A cohort of sepsis patients
We analyzed the expression of our six-gene hypoxia signature in a public cohort of sepsis patients52 (GSE46955). This cohort contains bulk RNA expression of blood monocytes isolated from gram-negative sepsis patients during sepsis and following their recovery, and from healthy donors as controls. We downloaded the log2-transformed normalized data and analyzed the expression of our six-gene hypoxia signature. HILPDA is not included in the analysis, as the measurement platform used in this dataset (Illumina humanRef-8 v2.0 expression beadchip) does not include a probe for this gene. We used only the unstimulated samples from this cohort.
A cohort of Crohn’s disease patients
We analyzed the expression of our six-gene hypoxia signature in a cohort of Crohn’s disease patients53. The cohort contains scRNA-seq data from the terminal ileal biopsies of 50 Crohn’s disease patients with different disease severity and 71 healthy controls.
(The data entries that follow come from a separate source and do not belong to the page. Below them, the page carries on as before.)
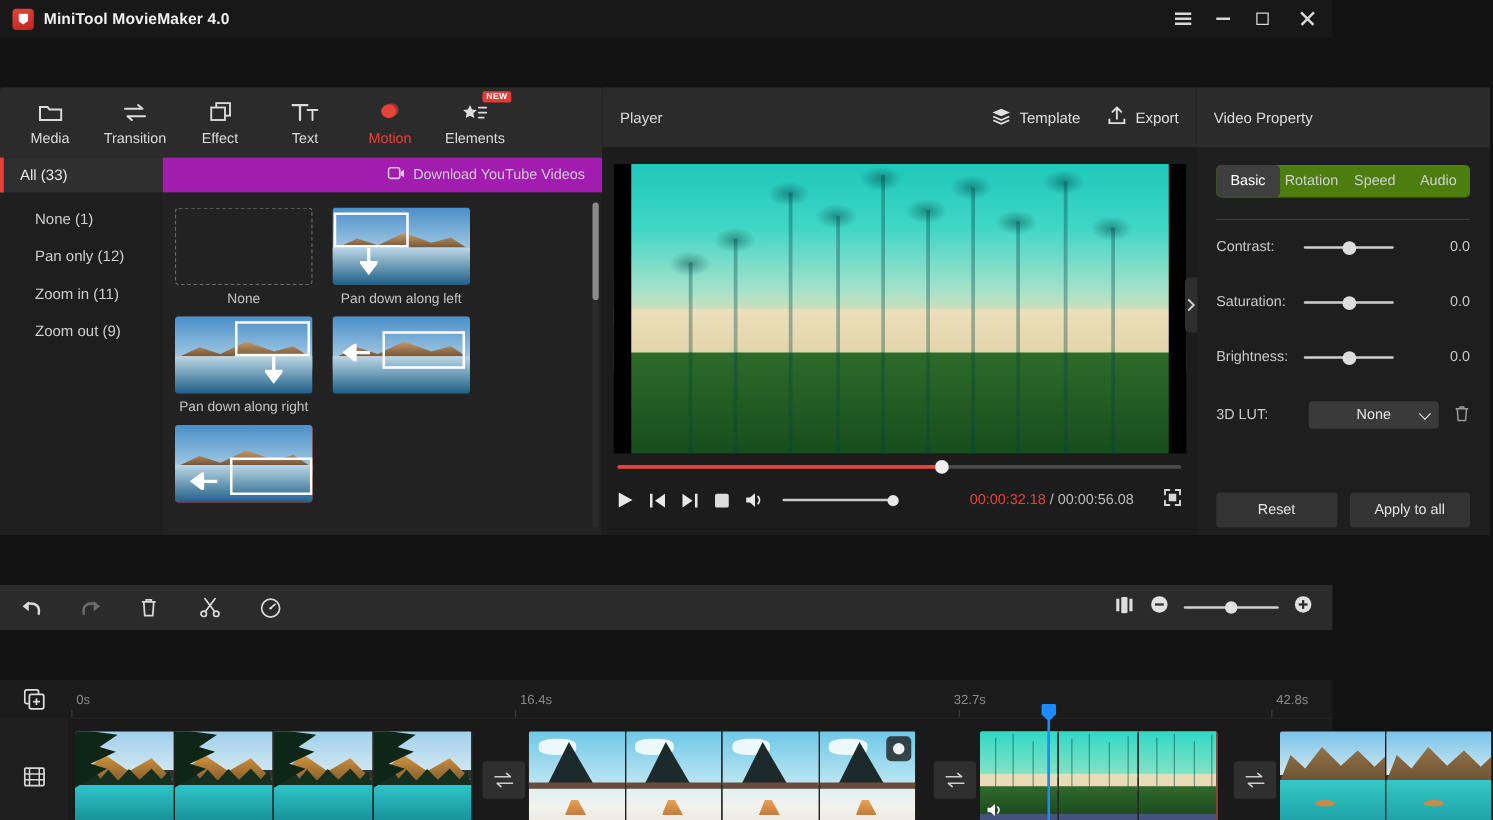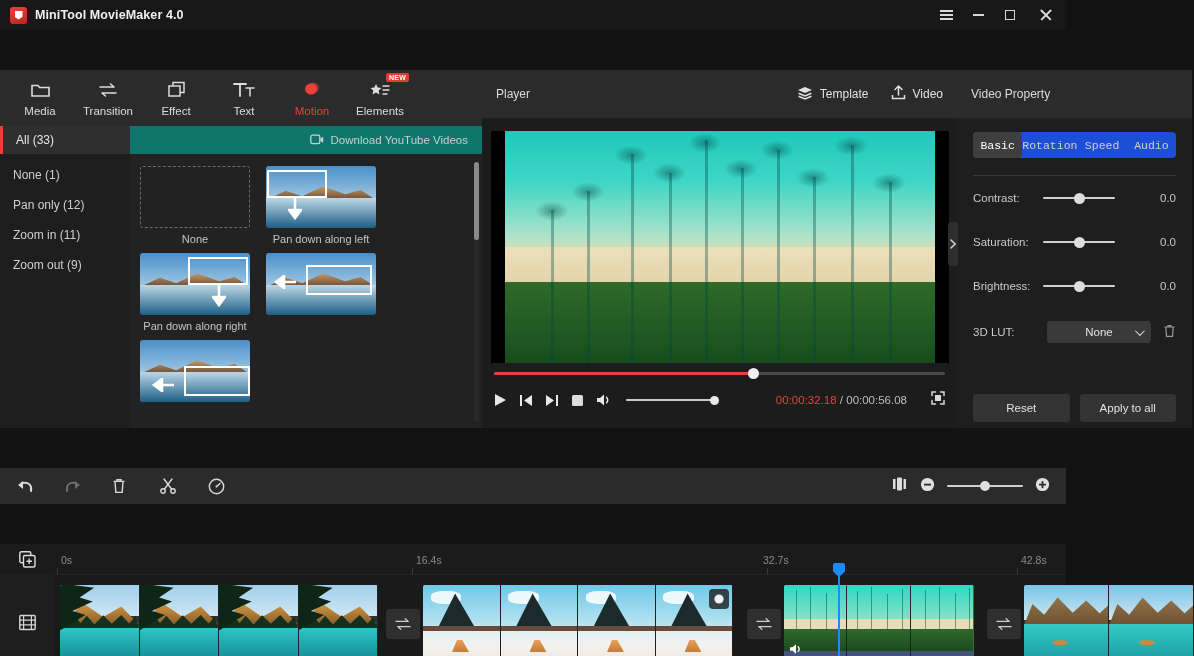"Video" span { text: Video -> Export }
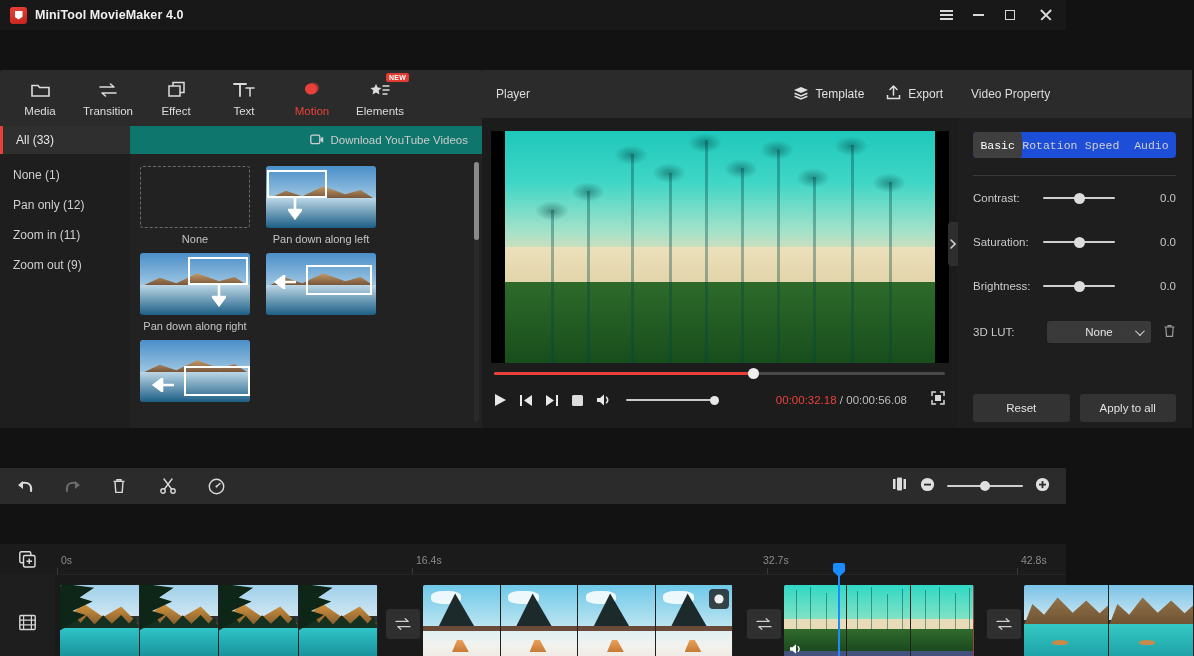"Download YouTube Videos" .headright { background: #0f766e -> #a21caf }
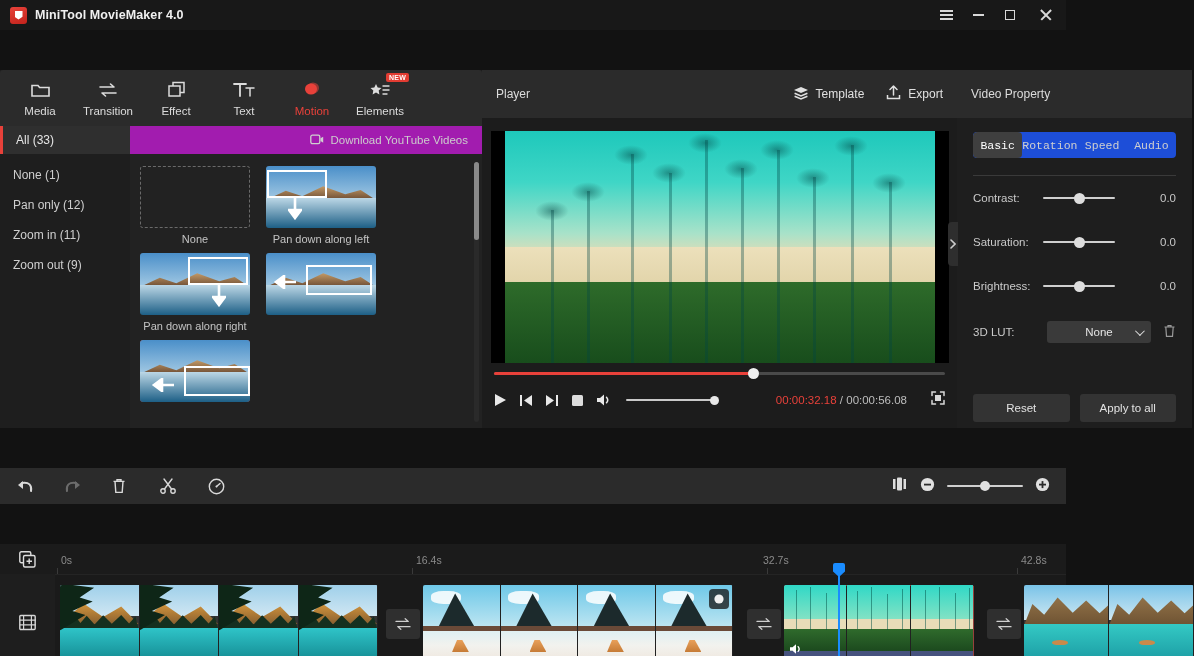"Basic" .tabs { background: #1d4ed8 -> #4d7c0f; font-family: Liberation Mono, monospace -> none }
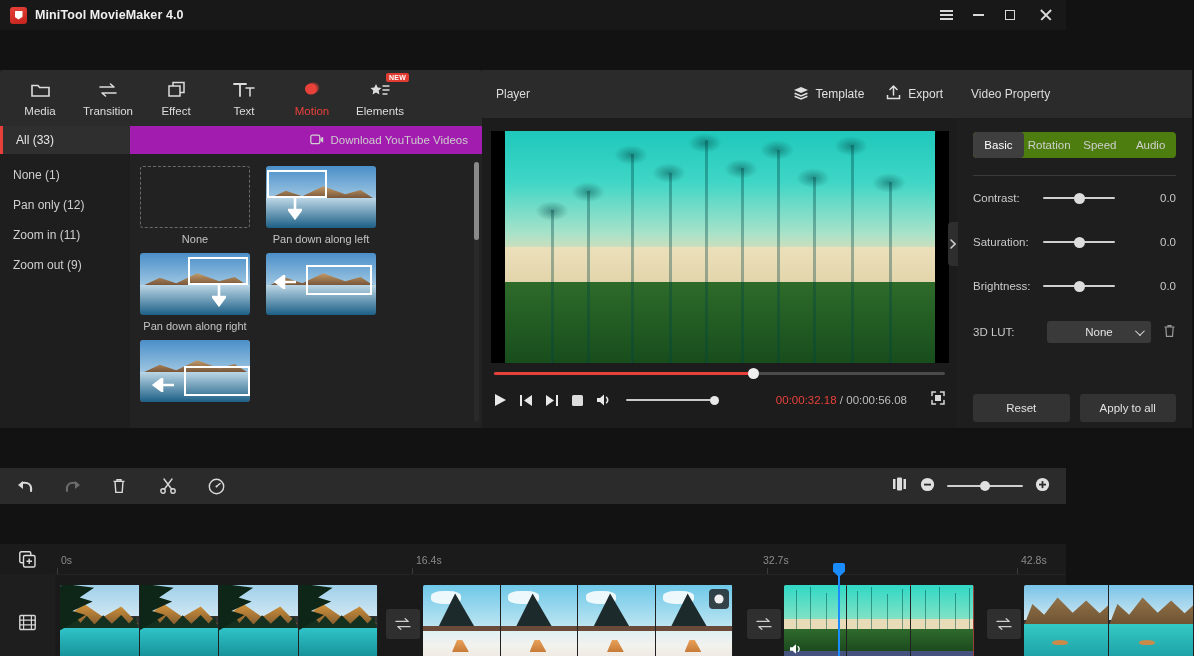"None (1)" .catitem { padding-left: 13px -> 28px }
The data is not publicly available but can be viewed using the IBD portal (https://www.ibd-cell-portal.org). We checked the expression of our six-genes hypoxia signature and identified that all of them are co-expressed from the same cells. We then defined a signature expression of our six genes using the portal and explored the expression of the signature across the different attributes available in the portal, such as the cell type, disease state, and disease severity.
Bulk RNA-seq of human cutaneous leishmaniasis lesions
We tested the expression of genes significantly induced in hypoxic lesions of cutaneous leishmaniasis relative to non-hypoxic lesions in our human data from the S. Typhi challenge model. We extracted the gene list from Fowler et al. 202456, which defined a list of 44 genes that were significantly expressed higher in hypoxic lesions relative to non-hypoxic lesions with 1%FDR and above 1.5fold difference.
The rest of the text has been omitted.